*Code change snippets*.

══════

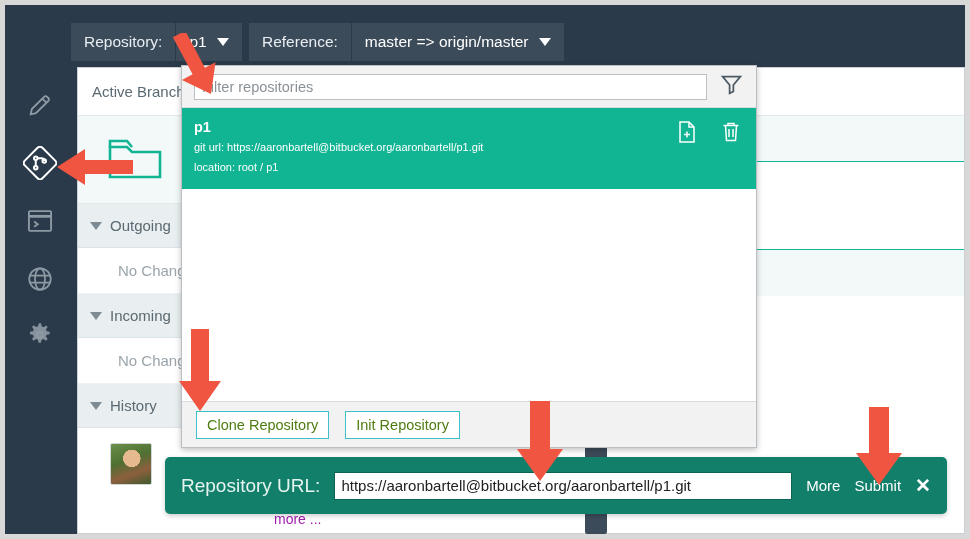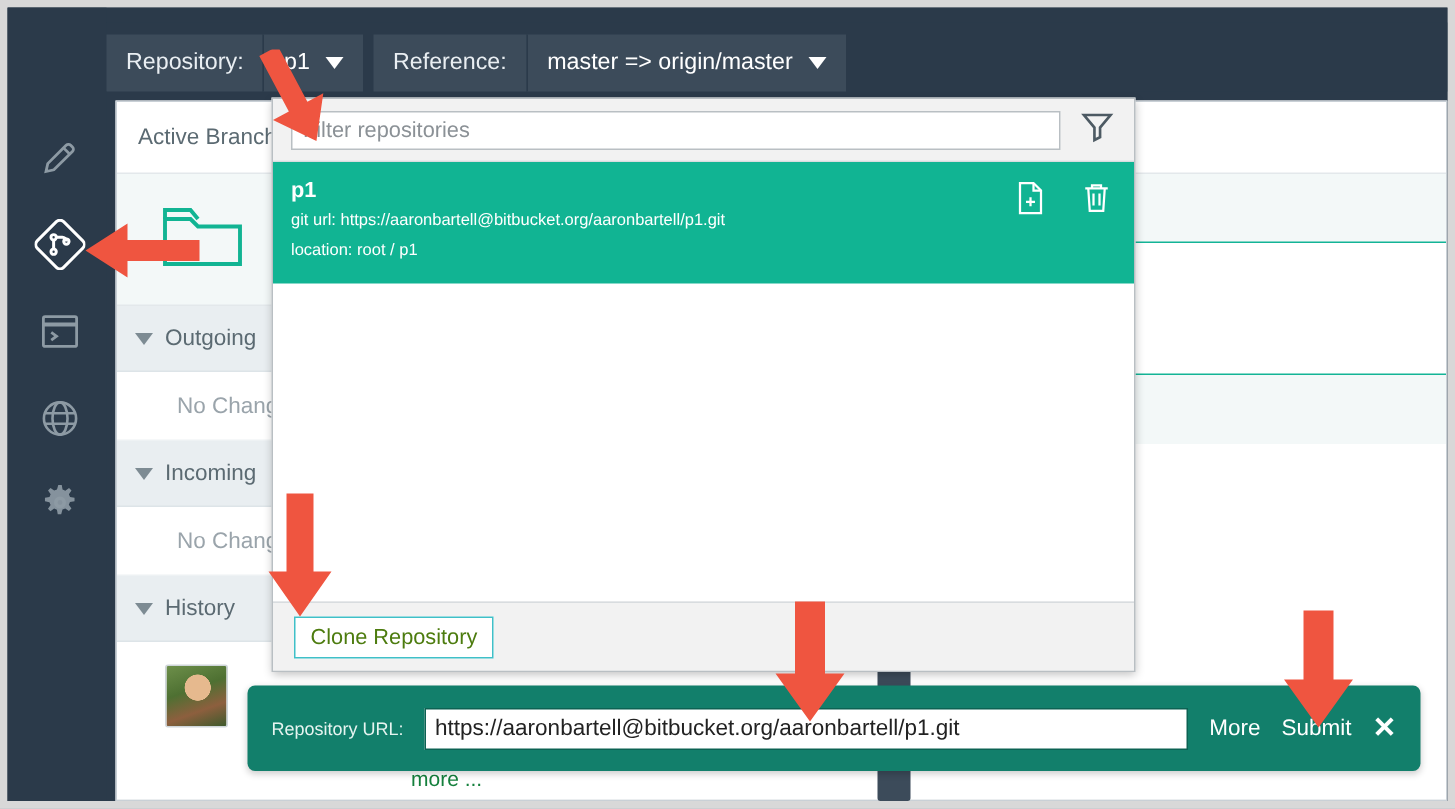--- a/index.html
+++ b/index.html
@@ -175,21 +175,21 @@
       radial-gradient(circle at 52% 36%, #e6b98e 0 26%, transparent 27%),
       linear-gradient(160deg, #6d8f4a 0%, #4e7032 40%, #8d5f3e 70%, #3e5a2c 100%);
     border: 1px solid #cfd6da;
     box-sizing: border-box;
   }
   .more-link {
     position: absolute;
     left: 196px;
     bottom: 6px;
     font-size: 14px;
-    color: #15803d;
+    color: #a21caf;
   }
   
   .rp-head {
     height: 48px;
     display: flex;
     align-items: center;
     padding-left: 14px;
     font-size: 15px;
     color: #5b6a72;
     border-bottom: 1px solid #e3e8eb;
@@ -327,21 +327,21 @@
     border-radius: 5px;
     display: flex;
     align-items: center;
     padding: 0 16px;
     gap: 14px;
     box-sizing: border-box;
     box-shadow: 0 2px 5px rgba(0,0,0,.2);
   }
   .clone-label {
     color: #e6f4f0;
-    font-size: 12px;
+    font-size: 19px;
     white-space: nowrap;
   }
   .clone-input {
     flex: 1;
     height: 28px;
     border: 1px solid #0c6253;
     background: #ffffff;
     font-size: 15px;
     color: #222;
     padding: 0 6px;
@@ -512,20 +512,21 @@
                 <path d="M5.5 5.5l1 15h9l1-15"></path>
                 <path d="M9 9v8M13 9v8"></path>
               </svg>
             </span>
           </div>
         </div>
       </div>
 
       <div class="dd-footer">
         <button class="ghost-btn">Clone Repository</button>
+        <button class="ghost-btn">Init Repository</button>
       </div>
     </div>
 
     <div class="clone-bar">
       <span class="clone-label">Repository URL:</span>
       <input class="clone-input" type="text" value="https://aaronbartell@bitbucket.org/aaronbartell/p1.git" style="">
       <span class="clone-action">More</span>
       <span class="clone-action">Submit</span>
       <span class="clone-close">✕</span>
     </div>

══════

*THE PROBLEM*.
All of the records above should be reproduced exactly, with the pictures left out.

*TASK RESPONSE*.
--- a/index.html
+++ b/index.html
@@ -175,21 +175,21 @@
       radial-gradient(circle at 52% 36%, #e6b98e 0 26%, transparent 27%),
       linear-gradient(160deg, #6d8f4a 0%, #4e7032 40%, #8d5f3e 70%, #3e5a2c 100%);
     border: 1px solid #cfd6da;
     box-sizing: border-box;
   }
   .more-link {
     position: absolute;
     left: 196px;
     bottom: 6px;
     font-size: 14px;
-    color: #15803d;
+    color: #a21caf;
   }
   
   .rp-head {
     height: 48px;
     display: flex;
     align-items: center;
     padding-left: 14px;
     font-size: 15px;
     color: #5b6a72;
     border-bottom: 1px solid #e3e8eb;
@@ -327,21 +327,21 @@
     border-radius: 5px;
     display: flex;
     align-items: center;
     padding: 0 16px;
     gap: 14px;
     box-sizing: border-box;
     box-shadow: 0 2px 5px rgba(0,0,0,.2);
   }
   .clone-label {
     color: #e6f4f0;
-    font-size: 12px;
+    font-size: 19px;
     white-space: nowrap;
   }
   .clone-input {
     flex: 1;
     height: 28px;
     border: 1px solid #0c6253;
     background: #ffffff;
     font-size: 15px;
     color: #222;
     padding: 0 6px;
@@ -512,20 +512,21 @@
                 <path d="M5.5 5.5l1 15h9l1-15"></path>
                 <path d="M9 9v8M13 9v8"></path>
               </svg>
             </span>
           </div>
         </div>
       </div>
 
       <div class="dd-footer">
         <button class="ghost-btn">Clone Repository</button>
+        <button class="ghost-btn">Init Repository</button>
       </div>
     </div>
 
     <div class="clone-bar">
       <span class="clone-label">Repository URL:</span>
       <input class="clone-input" type="text" value="https://aaronbartell@bitbucket.org/aaronbartell/p1.git" style="">
       <span class="clone-action">More</span>
       <span class="clone-action">Submit</span>
       <span class="clone-close">✕</span>
     </div>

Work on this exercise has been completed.